Iran Afghanistan Water Agreement

Iran Afghanistan Water Agreement

The water of the Helmand River is in principle divided under a 1973 treaty that allocated 820 million cubic meters of water per year to Iran. But since Afghanistan has been at war for 40 years, the offer is unpredictable. Since the signing of this treaty, Afghanistan has experienced decades of conflict and has not been able to determine its successful implementation. Moreover, despite the treaty, communication between the two countries has become highly polarized, particularly in recent years. Climate change is expected to be an aggravating factor in current water-related tensions, as water flow patterns in common basins are expected to change. “We can see the water in the Helmand River, we can even touch it, but we can`t bring it to our arable land with water,” said Dawoodzai, who grows wheat and lentils in the southern province of Helmand. “It`s frustrating for every farmer to see large amounts of water from the Helmand River flowing into Iran.” In the face of drought across the region and protests over Iran`s water shortage, Afghanistan`s announcement in April of its intention to advance plans for new dams and reservoirs has drawn objections from the Tehran government, which fears a reduction in deliveries. On the other hand, since the 1980s, Iran has been building Chah-Nimeh reservoirs to store more water, which in some cases brings total storage capacity to almost double its right in the contract. However, due to poor water management and the lack of an efficient irrigation infrastructure system, the water available in the Shah Nimeh reservoirs in Iran still does not meet demand. Afghanistan has developed infrastructure development plans in the helmand and Harirud Murghab cross-border basins. These plans are consistent with the country`s reconstruction efforts and aim to support its growing population, develop its agricultural production and generate electricity. Iran fears that the country will suffer from limited access to water if water consumption increases upstream. KABOUL (Reuters) – Rafiqullah Dawoodzai says his fields were too dry this year to sow crops, the first time in more than 40 years he skipped a period of vegetation.

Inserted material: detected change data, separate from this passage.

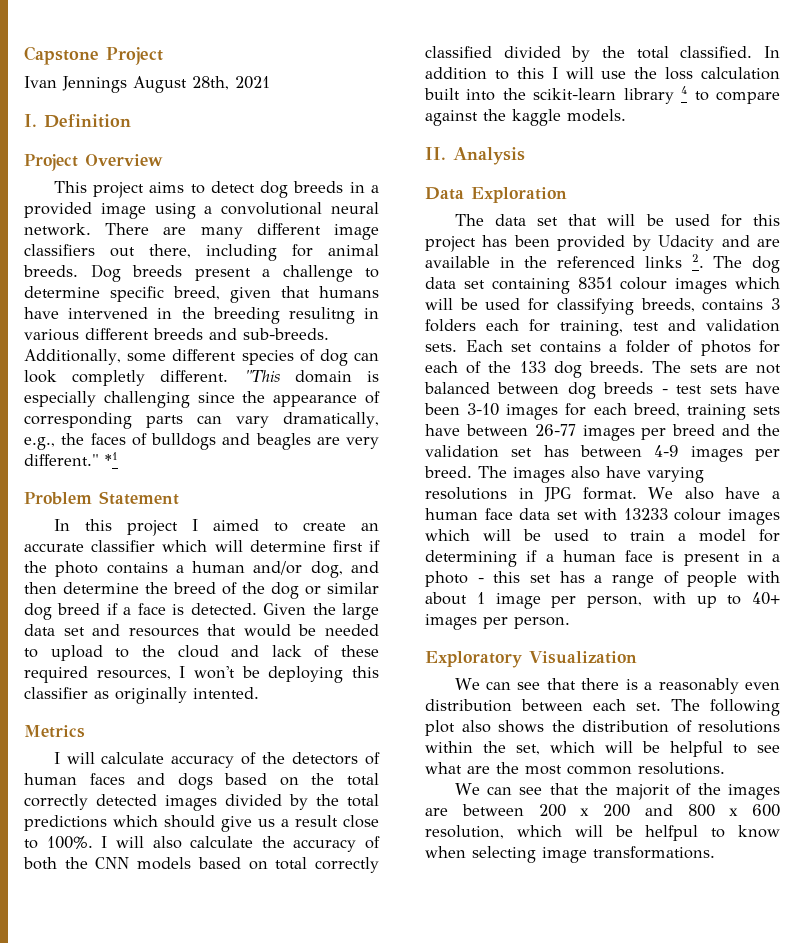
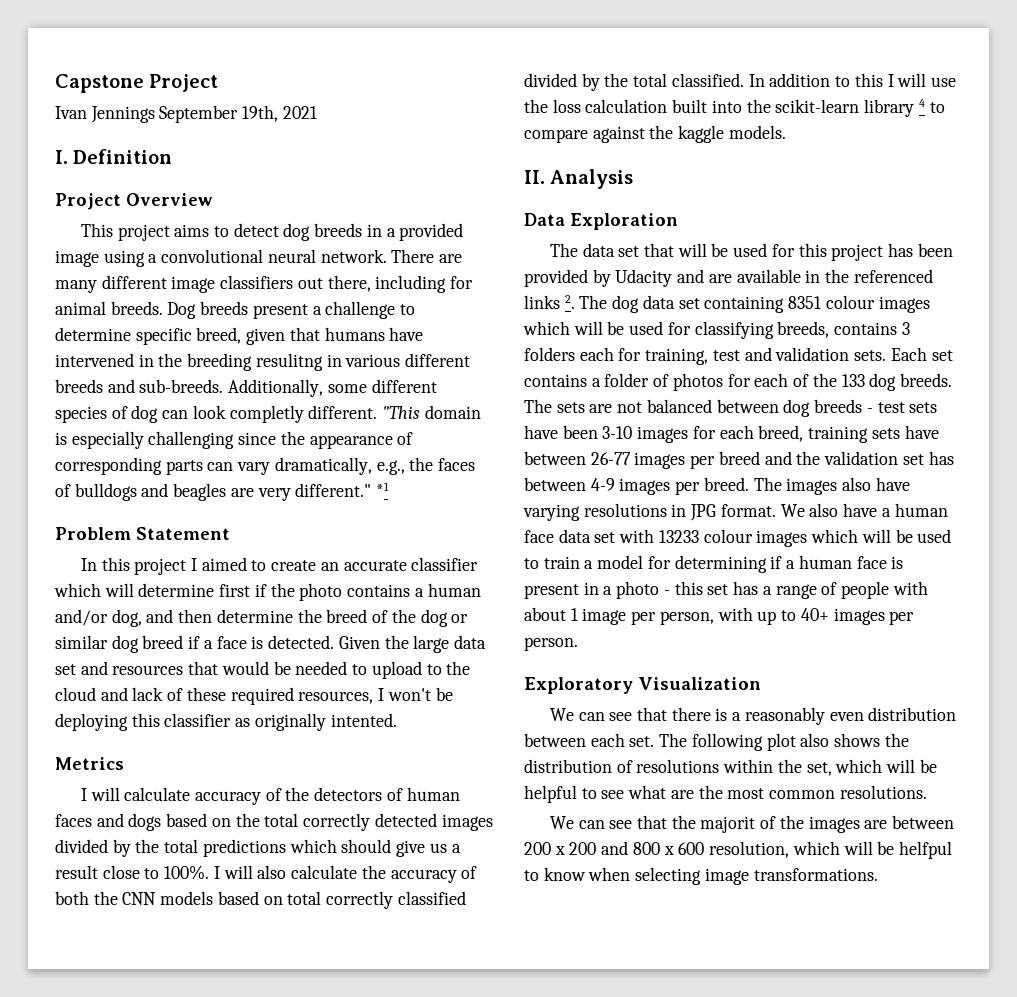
[133,76,229,93] August 28th, -> [159,105,279,123] September 19th,

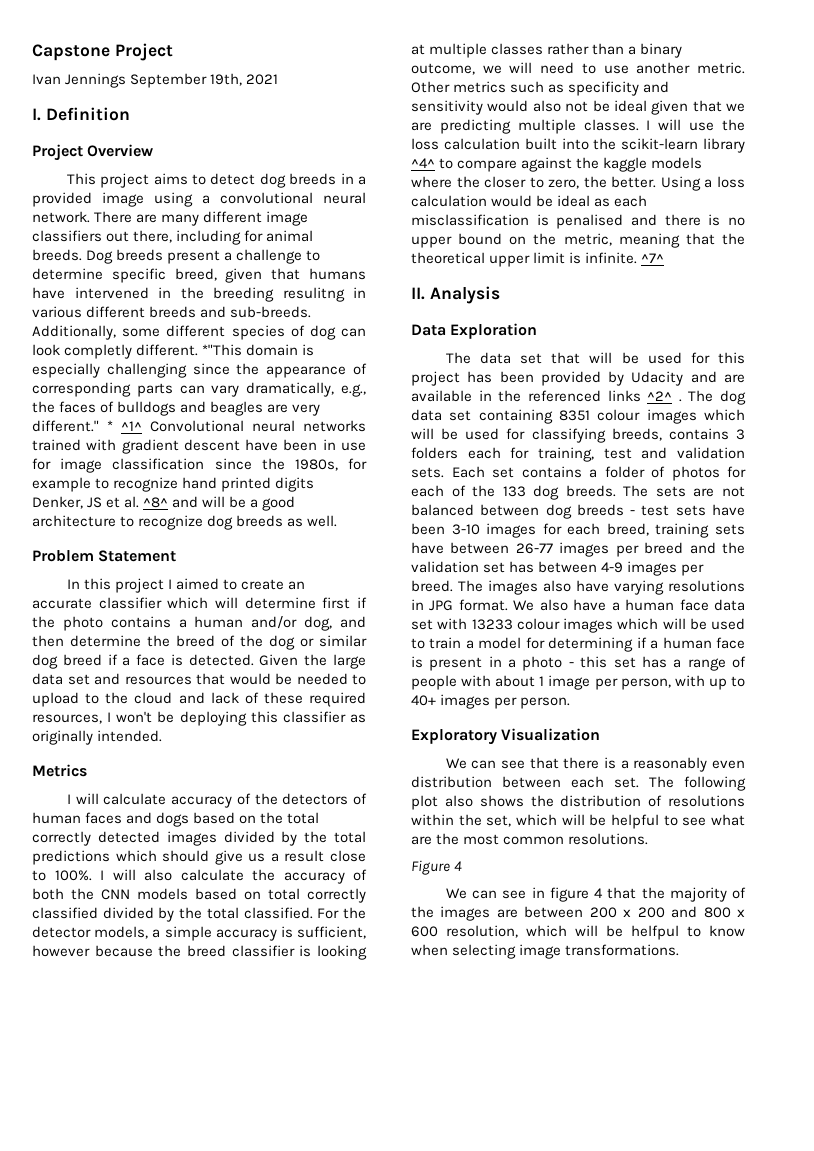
[382,406,421,419] "This -> [202,344,243,356] *"This
[376,482,390,497] *1 -> [107,420,366,432] [32,439,366,454] [32,458,367,473] [32,477,315,492] [32,496,296,511] [32,515,338,530] * ^1^ Convolutional neural networks trained with gradient descent have been in use for image classification since the 1980s, for example to recognize hand printed digits Denker, JS et al. ^8^ and will be a good architecture to recognize dog breeds as well.
[330,713,397,727] intented. -> [97,730,163,742] intended.
[748,73,883,87] In addition to this -> [317,907,366,919] [32,926,366,941] [32,945,367,960] [411,43,683,58] [411,62,745,75] [411,81,670,96] [411,100,745,115] [411,119,639,134] For the detector models, a simple accuracy is sufficient, however because the breed classifier is looking at multiple classes rather than a binary outcome, we will need to use another metric. Other metrics such as specificity and sensitivity would also not be ideal given that we are predicting multiple classes.
[918,99,925,107] 4 -> [411,158,435,168] ^4^
[728,125,786,139] models. -> [651,157,703,169] [411,176,745,191] [411,195,648,207] [411,214,745,229] [411,233,745,248] [411,252,665,267] models where the closer to zero, the better. Using a loss calculation would be ideal as each misclassification is penalised and there is no upper bound on the metric, meaning that the theoretical upper limit is infinite. ^7^
[564,295,575,309] 2. -> [647,391,682,402] ^2^ .
[549,815,756,833] // We can see that the majorit -> [411,860,463,875] [445,887,727,902] // Figure 4 // We can see in figure 4 that the majority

The 60 hectares it operates are located on the banks of the Helmand River in Afghanistan, but the country does not have the infrastructure to use its water for large-scale irrigation. The Afghan government has begun to invest in the construction of new dams on some of its major rivers, including the Helmand River, which flows into Iran. Helmand is considered the “water lifeline” in Afghanistan, and its basin covers about 40% of the country`s area. “It`s not like we`re forcing Afghanistan to give us water,” said a senior official in Tehran, who works in the irrigation department.